El niño recuerda cómo no
pasaban las horas largas de la siesta en el umbral oscuro de su casa. El niño
vivía en una casa grande pueblo. En las
horas de más calor su madre cerraba las puertas y ventanas; la
casa se quedaba en penumbra. Las sombras eran las dueñas de todo.
La casa del niño tenía dos
escalones para acceder a la calle desde un
portal grande que en otros sitios llaman zaguán pero en la casa del niño,
siempre, lo llamaron el ‘portal’. La puerta grande que daba a la calle era de
madera con cuadros que ribeteaban un extraño dibujo sin ninguna pretensión
artística.
Casi siempre estaba
entreabierta y, para más seguridad, tenía una pequeña cadena que entrecruzada
las dos hojas. Permitía la entrada de la
luz y decir a los posibles visitantes, que dentro había alguien, pero que
forzaba a llamar con una manilla de acero, a modo de mano entreabierta, y que sonaba al golpearse contra un artilugio
redondo y macizo.
El portal estaba separado de la
casa por una puerta, otra puerta, también de doble hoja, de cristales
traslúcidos. Eran cristales granulados que dejaban el paso de luz pero no se
podía ver a quién estaba al otro lado a pesar de que la figura se recortaba en
la oscuridad. Esa puerta, casi siempre, estaba cerrada pero sin encajar y permitía dejar abierta una ranura grande. El
niño siempre la empujaba y entraba directamente.

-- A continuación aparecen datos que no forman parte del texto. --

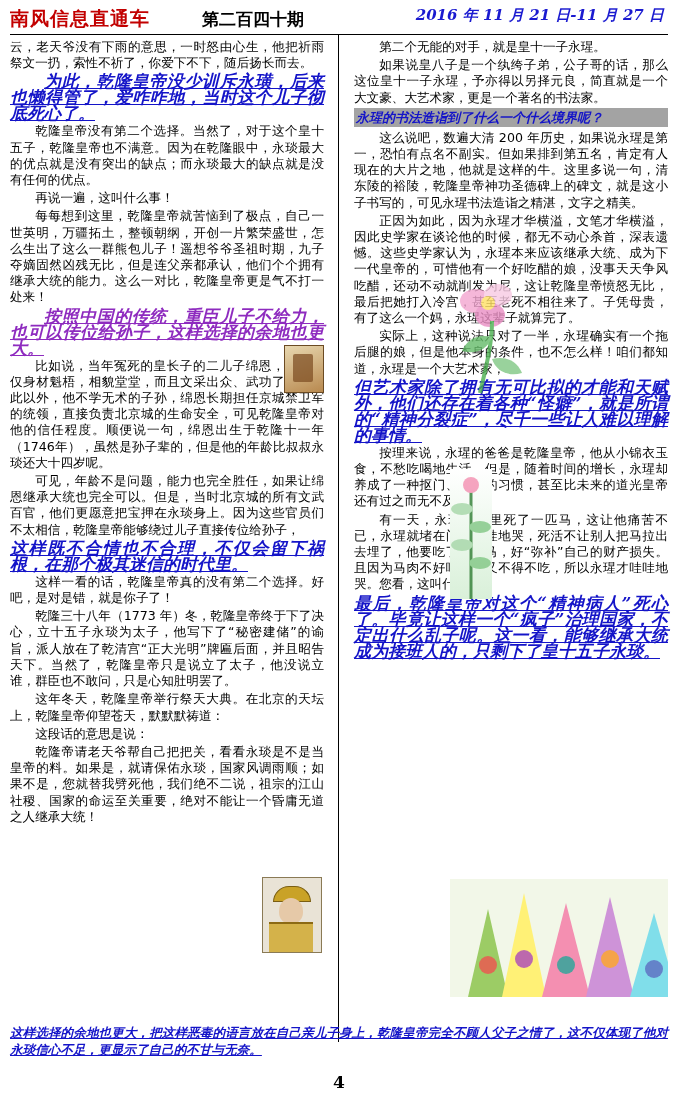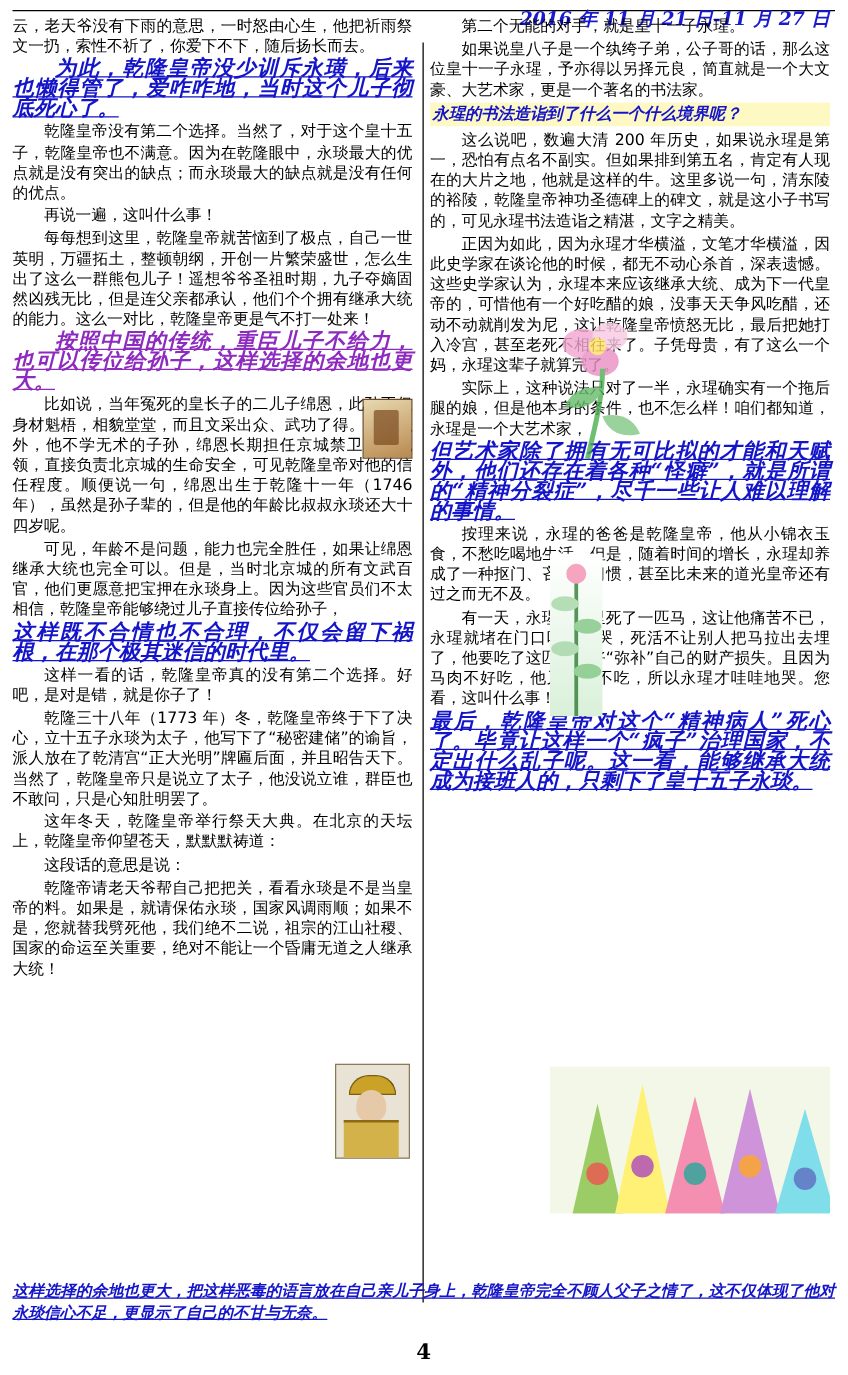"南风信息直通车" div.masthead { html: none -> <div> <div>南风信息直通车</div> <div>第二百四十期</div> </div> }
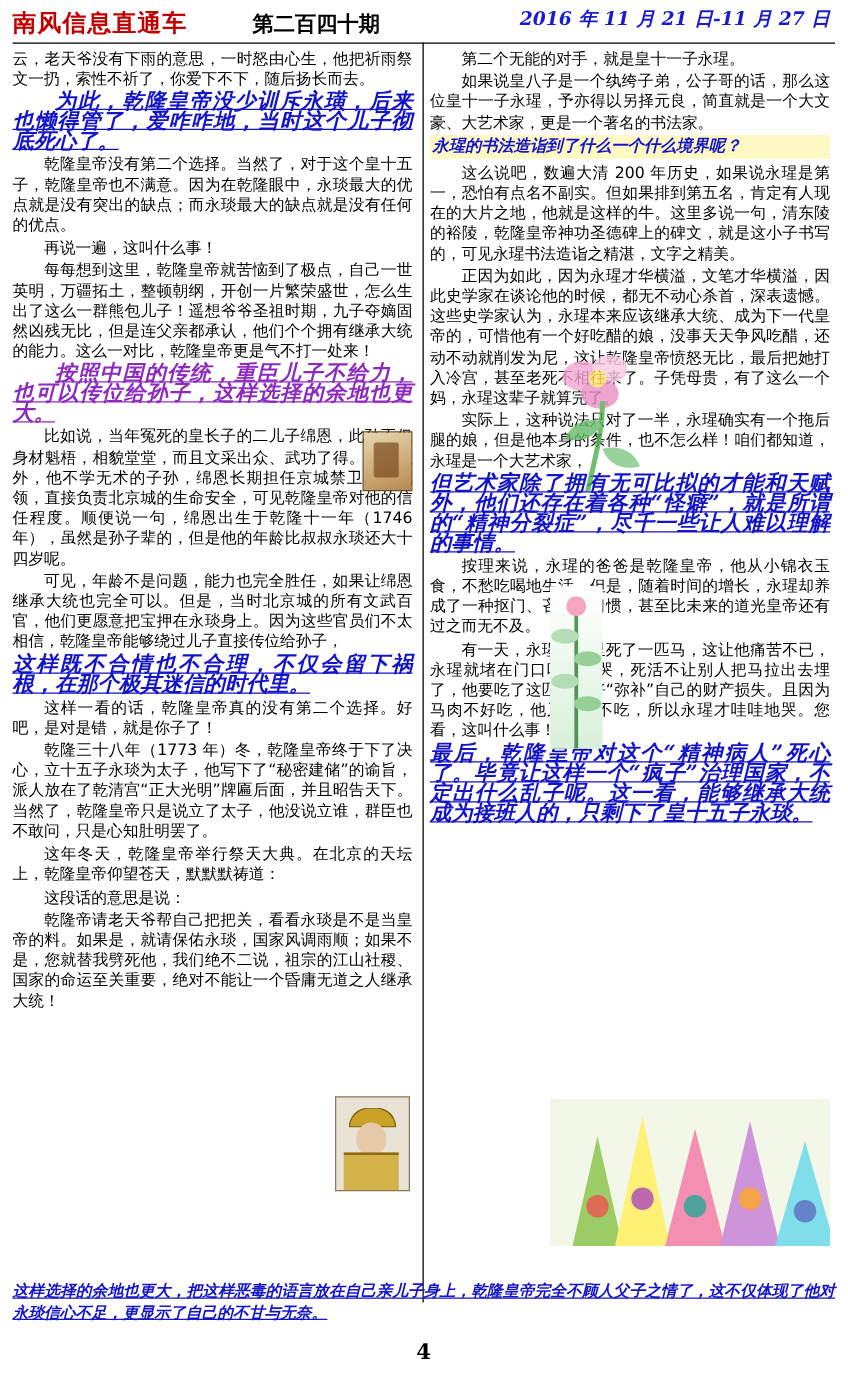"云，老天爷没有下雨的意思，一时怒由心生，他把祈雨祭文一扔，索性不祈了，你爱下不下" .cols { gap: 14px -> 30px }
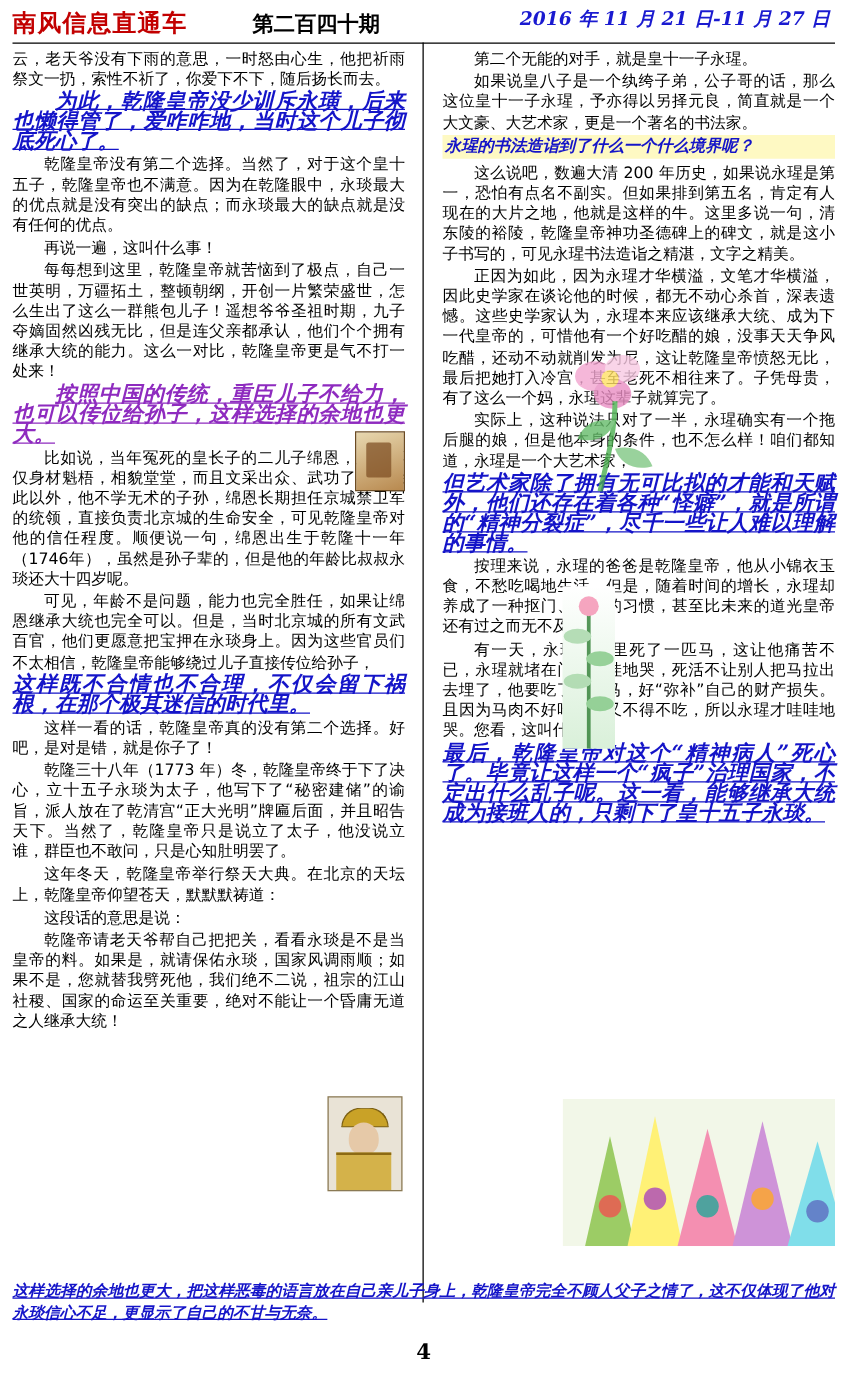"永瑆的书法造诣到了什么一个什么境界呢？" .hl-box { background: #fef9c3 -> #a3a3a3 }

Las paredes del portal, hasta media altura, estaban recubierta
de azulejos sevillanos. Dibujaban hojas de no se sabe qué árboles extraños de un paraíso perdido. El
niño siempre soñó con paraísos de otros sitios pero nunca le sirvieron de
inspiración aquellos mosaicos ribeteados por una moldura de ladrillo verde
intenso y oscuro. El suelo del portal,
también de ladrillos, con figuras raras
que hacían dibujos geométricos…
El niño dejaba correr aquellas
horas. Un libro entre las manos, una radio lejana, un rayo de solo por la
rendija de la ventana… y la espera de
las horas menos duras para salir a la calle y
estar con los amigos…
El niño dejó de ser niño. En
otra tarde de estío, recuerda ahora, desde otra casa, aquellas horas lentas en
la umbría y el frescor de su casa grande
del pueblo, tan grande, tan grande como
imposible de recuperar aquel tiempo perdido.